ACTIVITY:
Give the lines below again exactly, starting with the line that holds "[569,425,610,442] 방식) ->" and going on through the line that holds "[292,797,348,814] 않는다. ->".

-- SOURCE INFORMATION follows --

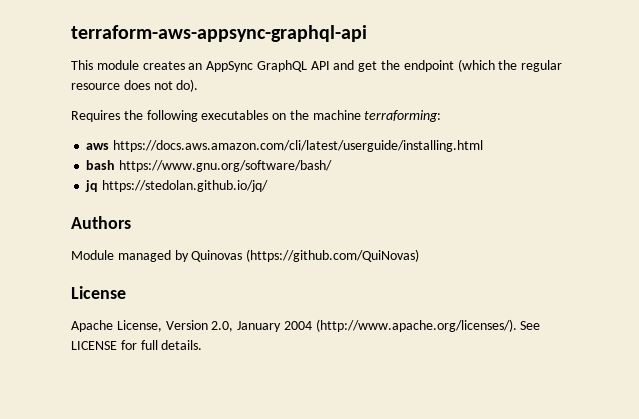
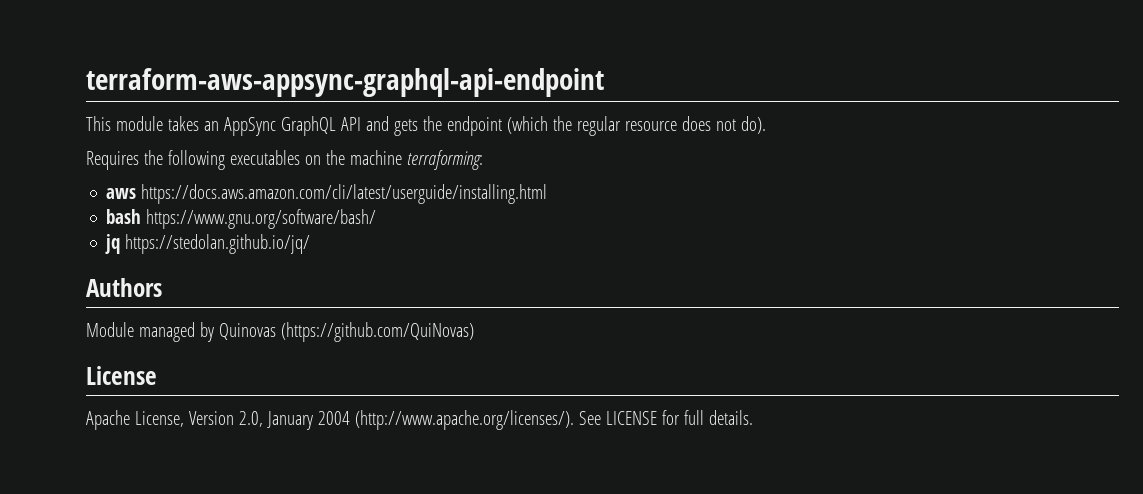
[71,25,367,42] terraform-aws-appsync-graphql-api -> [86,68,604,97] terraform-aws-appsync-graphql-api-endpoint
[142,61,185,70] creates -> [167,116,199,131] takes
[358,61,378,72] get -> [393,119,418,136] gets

-- SOURCE INFORMATION concluded --
-- SOURCE INFORMATION follows --

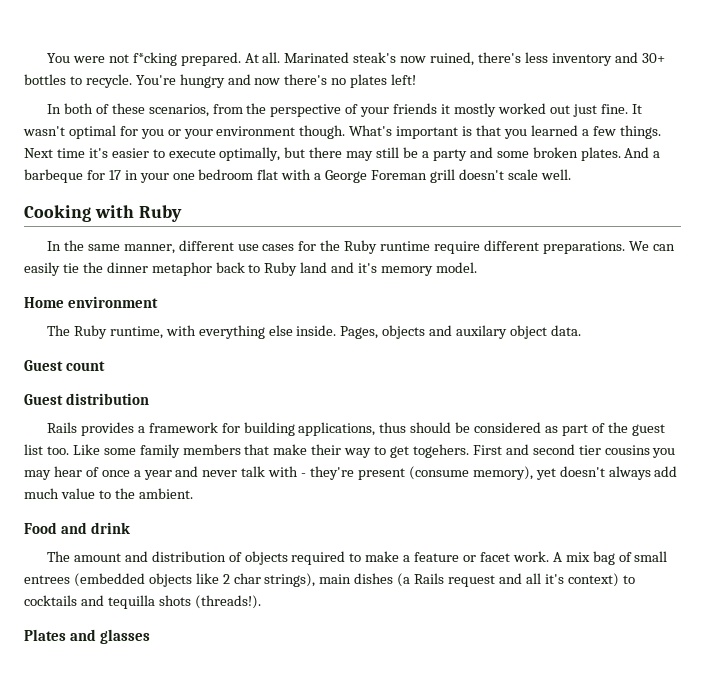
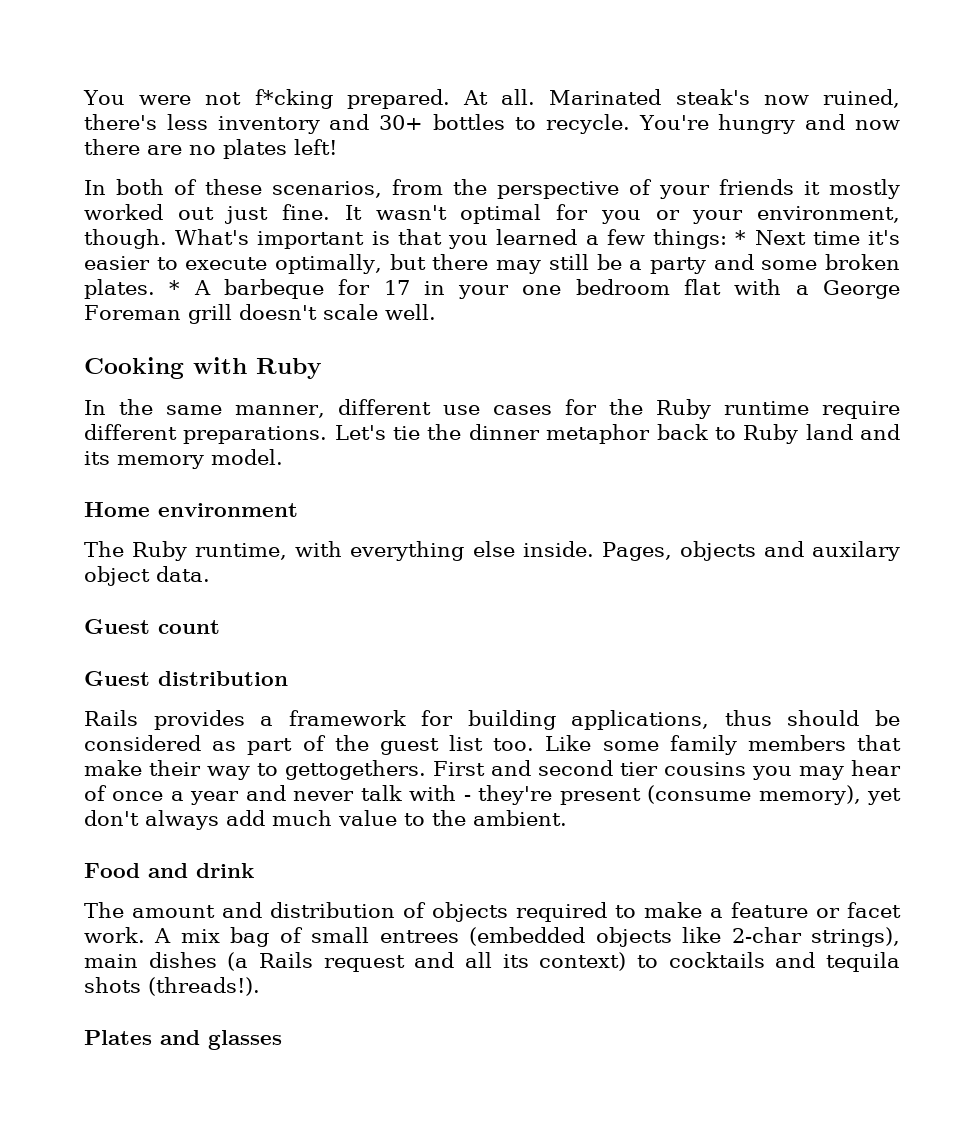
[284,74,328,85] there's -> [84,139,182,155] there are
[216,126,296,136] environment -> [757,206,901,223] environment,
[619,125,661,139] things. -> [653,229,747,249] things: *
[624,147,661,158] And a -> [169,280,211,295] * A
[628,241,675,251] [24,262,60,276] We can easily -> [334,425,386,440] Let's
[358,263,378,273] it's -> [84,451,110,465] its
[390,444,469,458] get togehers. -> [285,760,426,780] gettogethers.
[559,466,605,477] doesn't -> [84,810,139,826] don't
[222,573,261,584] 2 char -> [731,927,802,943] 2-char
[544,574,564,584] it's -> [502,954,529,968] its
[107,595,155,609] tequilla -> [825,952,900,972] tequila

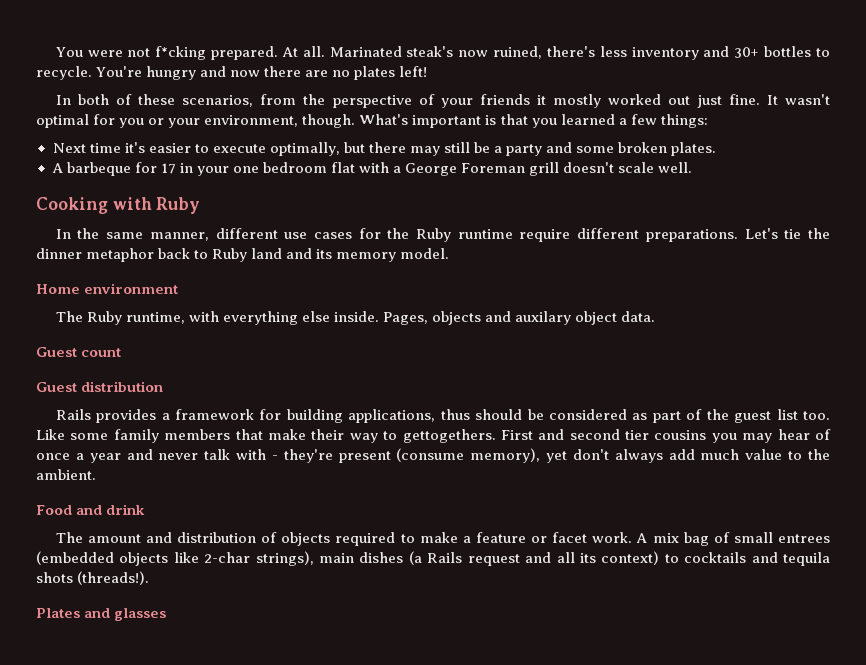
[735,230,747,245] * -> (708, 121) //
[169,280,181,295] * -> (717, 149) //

-- SOURCE INFORMATION concluded --
-- SOURCE INFORMATION follows --

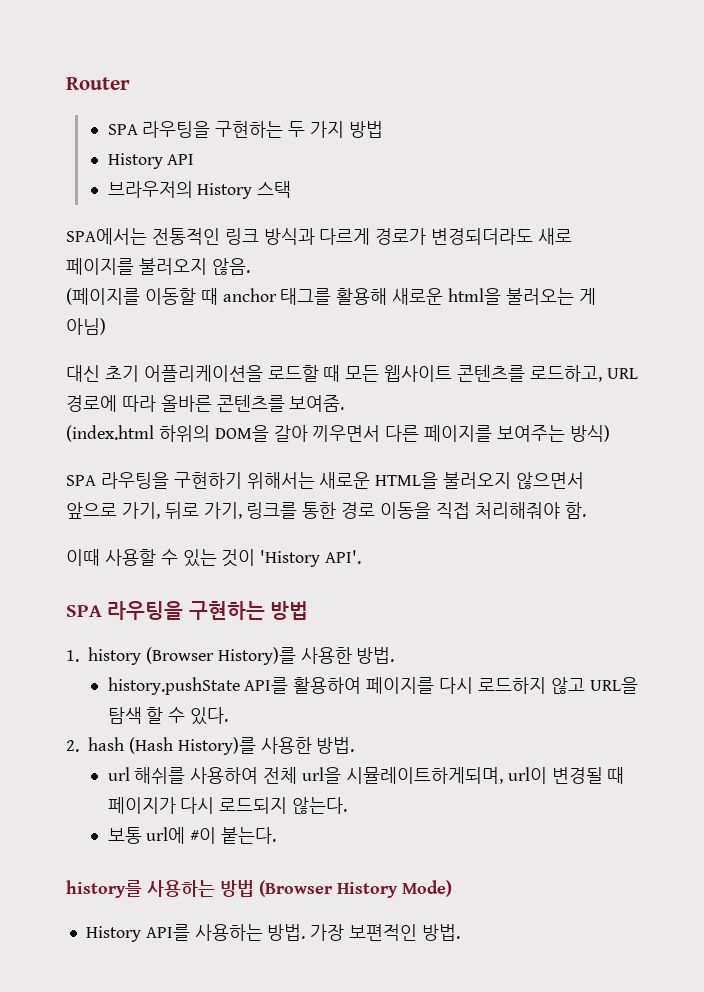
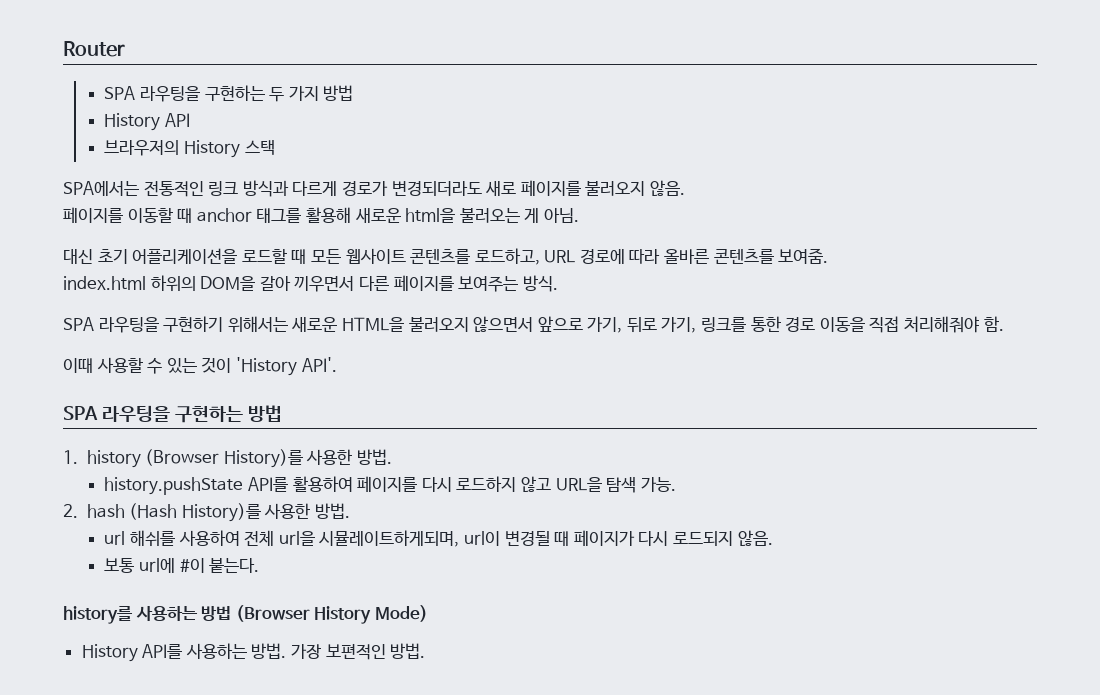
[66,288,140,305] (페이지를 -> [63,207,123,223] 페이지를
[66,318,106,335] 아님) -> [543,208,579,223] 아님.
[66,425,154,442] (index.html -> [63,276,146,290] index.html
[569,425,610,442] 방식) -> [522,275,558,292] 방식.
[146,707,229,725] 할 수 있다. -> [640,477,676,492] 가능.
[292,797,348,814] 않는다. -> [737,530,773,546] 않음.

-- SOURCE INFORMATION concluded --

RESULT OF THIS TASK:
[569,425,610,442] 방식) -> [522,275,558,292] 방식.
[146,707,229,725] 할 수 있다. -> [640,477,676,492] 가능.
[292,797,348,814] 않는다. -> [737,530,773,546] 않음.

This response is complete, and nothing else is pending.